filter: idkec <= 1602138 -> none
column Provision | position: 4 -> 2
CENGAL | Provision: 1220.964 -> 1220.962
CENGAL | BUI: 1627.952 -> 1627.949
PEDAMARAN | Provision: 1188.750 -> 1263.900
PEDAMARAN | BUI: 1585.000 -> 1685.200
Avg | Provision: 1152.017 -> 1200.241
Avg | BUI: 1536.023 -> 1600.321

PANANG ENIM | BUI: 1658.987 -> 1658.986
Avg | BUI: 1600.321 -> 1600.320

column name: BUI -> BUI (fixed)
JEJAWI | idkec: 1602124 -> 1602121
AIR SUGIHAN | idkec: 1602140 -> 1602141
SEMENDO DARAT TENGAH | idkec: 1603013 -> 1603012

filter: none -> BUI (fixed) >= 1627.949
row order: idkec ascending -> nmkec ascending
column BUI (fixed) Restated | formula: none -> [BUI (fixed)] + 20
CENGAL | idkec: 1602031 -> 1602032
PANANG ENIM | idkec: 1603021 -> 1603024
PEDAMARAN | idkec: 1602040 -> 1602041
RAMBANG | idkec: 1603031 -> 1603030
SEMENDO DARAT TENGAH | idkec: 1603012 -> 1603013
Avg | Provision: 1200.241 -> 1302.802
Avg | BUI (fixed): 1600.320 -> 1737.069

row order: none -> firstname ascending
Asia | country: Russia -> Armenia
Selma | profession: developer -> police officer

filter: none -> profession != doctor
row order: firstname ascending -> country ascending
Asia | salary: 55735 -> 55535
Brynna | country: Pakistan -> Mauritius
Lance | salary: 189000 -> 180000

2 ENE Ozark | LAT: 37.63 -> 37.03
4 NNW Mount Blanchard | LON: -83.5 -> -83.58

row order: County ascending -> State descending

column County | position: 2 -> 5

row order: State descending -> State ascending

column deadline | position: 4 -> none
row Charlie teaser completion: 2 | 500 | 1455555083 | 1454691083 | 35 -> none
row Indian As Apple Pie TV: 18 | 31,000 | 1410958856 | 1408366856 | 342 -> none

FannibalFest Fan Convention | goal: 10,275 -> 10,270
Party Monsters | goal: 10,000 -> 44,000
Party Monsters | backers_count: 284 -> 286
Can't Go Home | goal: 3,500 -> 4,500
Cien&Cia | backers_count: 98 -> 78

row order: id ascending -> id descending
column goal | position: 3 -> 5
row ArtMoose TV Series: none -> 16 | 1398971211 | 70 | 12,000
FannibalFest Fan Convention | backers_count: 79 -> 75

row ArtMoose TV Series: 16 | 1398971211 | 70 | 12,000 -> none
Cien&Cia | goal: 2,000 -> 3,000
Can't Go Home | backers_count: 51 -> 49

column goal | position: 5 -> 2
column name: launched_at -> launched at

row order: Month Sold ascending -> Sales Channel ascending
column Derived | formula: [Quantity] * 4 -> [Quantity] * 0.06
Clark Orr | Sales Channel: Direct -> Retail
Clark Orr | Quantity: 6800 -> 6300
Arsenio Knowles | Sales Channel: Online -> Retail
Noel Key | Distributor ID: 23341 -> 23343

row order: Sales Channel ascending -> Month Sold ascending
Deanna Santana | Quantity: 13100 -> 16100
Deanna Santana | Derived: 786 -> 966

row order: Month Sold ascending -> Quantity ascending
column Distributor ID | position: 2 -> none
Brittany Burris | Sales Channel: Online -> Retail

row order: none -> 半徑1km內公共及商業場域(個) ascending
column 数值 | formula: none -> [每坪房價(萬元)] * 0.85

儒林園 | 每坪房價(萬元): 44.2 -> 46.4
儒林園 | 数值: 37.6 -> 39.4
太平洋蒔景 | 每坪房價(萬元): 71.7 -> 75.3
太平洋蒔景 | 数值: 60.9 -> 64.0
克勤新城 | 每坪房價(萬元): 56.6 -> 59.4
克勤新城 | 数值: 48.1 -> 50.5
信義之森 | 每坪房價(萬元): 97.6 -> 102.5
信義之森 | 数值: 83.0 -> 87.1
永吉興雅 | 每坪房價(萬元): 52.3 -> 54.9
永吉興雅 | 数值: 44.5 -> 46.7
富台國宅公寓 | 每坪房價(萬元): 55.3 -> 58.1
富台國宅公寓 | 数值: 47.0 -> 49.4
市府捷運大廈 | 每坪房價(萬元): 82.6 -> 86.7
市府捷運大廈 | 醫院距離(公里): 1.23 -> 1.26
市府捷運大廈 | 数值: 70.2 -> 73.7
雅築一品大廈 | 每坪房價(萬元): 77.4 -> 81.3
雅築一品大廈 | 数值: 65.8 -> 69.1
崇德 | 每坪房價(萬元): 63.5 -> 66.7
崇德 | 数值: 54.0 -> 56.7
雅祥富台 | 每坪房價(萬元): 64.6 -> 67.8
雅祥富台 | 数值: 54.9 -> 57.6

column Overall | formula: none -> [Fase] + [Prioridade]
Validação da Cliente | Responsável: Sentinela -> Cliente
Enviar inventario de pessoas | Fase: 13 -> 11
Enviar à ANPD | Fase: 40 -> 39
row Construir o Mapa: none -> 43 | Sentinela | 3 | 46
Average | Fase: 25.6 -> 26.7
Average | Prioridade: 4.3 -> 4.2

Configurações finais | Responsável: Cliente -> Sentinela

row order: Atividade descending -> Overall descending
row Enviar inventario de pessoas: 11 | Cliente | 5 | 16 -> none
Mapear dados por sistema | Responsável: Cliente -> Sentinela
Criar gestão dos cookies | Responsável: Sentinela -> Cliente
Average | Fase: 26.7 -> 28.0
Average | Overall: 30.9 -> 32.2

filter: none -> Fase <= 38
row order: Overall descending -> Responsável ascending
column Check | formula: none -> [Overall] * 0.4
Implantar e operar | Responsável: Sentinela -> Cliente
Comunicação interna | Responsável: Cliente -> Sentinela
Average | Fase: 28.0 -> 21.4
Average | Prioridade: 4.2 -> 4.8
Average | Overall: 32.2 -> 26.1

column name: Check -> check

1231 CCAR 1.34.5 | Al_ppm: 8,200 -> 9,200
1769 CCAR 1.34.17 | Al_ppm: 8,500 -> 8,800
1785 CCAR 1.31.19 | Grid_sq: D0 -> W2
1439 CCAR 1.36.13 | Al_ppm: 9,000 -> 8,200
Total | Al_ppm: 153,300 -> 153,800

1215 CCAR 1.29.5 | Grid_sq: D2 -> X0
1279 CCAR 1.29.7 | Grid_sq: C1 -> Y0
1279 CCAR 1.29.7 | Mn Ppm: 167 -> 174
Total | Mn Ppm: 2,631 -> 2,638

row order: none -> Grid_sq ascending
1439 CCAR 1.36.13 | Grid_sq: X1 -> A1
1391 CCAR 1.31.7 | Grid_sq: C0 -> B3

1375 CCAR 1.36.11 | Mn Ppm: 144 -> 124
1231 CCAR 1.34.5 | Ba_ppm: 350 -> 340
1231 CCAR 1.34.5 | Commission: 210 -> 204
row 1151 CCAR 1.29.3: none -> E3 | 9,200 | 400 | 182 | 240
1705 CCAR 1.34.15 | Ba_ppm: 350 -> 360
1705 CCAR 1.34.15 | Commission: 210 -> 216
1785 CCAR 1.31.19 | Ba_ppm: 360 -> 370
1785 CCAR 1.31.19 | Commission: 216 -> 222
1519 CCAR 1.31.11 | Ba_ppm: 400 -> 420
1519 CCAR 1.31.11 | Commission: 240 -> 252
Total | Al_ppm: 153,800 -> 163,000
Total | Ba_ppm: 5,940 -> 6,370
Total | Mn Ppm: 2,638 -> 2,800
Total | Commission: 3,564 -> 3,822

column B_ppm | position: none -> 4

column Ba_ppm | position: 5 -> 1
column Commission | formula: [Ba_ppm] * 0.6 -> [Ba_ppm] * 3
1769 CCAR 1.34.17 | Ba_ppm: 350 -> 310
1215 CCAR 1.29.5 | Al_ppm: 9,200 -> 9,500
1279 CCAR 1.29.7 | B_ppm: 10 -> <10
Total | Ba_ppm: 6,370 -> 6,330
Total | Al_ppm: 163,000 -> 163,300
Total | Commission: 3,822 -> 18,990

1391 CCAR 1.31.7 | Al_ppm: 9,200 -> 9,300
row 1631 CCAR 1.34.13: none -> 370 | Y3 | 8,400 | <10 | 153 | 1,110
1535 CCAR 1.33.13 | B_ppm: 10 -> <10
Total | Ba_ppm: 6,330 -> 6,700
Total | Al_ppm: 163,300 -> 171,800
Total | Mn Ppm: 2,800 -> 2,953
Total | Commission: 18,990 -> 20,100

________________________________________

Description of the task
For the material above, reproduce exactly the lines from the line with "Arsenio Knowles |" to the line with "市府捷運大廈 | 数值: 70.2 -> 73.7", inclusive, and exclude all others.

Output below
Arsenio Knowles | Sales Channel: Online -> Retail
Noel Key | Distributor ID: 23341 -> 23343

row order: Sales Channel ascending -> Month Sold ascending
Deanna Santana | Quantity: 13100 -> 16100
Deanna Santana | Derived: 786 -> 966

row order: Month Sold ascending -> Quantity ascending
column Distributor ID | position: 2 -> none
Brittany Burris | Sales Channel: Online -> Retail

row order: none -> 半徑1km內公共及商業場域(個) ascending
column 数值 | formula: none -> [每坪房價(萬元)] * 0.85

儒林園 | 每坪房價(萬元): 44.2 -> 46.4
儒林園 | 数值: 37.6 -> 39.4
太平洋蒔景 | 每坪房價(萬元): 71.7 -> 75.3
太平洋蒔景 | 数值: 60.9 -> 64.0
克勤新城 | 每坪房價(萬元): 56.6 -> 59.4
克勤新城 | 数值: 48.1 -> 50.5
信義之森 | 每坪房價(萬元): 97.6 -> 102.5
信義之森 | 数值: 83.0 -> 87.1
永吉興雅 | 每坪房價(萬元): 52.3 -> 54.9
永吉興雅 | 数值: 44.5 -> 46.7
富台國宅公寓 | 每坪房價(萬元): 55.3 -> 58.1
富台國宅公寓 | 数值: 47.0 -> 49.4
市府捷運大廈 | 每坪房價(萬元): 82.6 -> 86.7
市府捷運大廈 | 醫院距離(公里): 1.23 -> 1.26
市府捷運大廈 | 数值: 70.2 -> 73.7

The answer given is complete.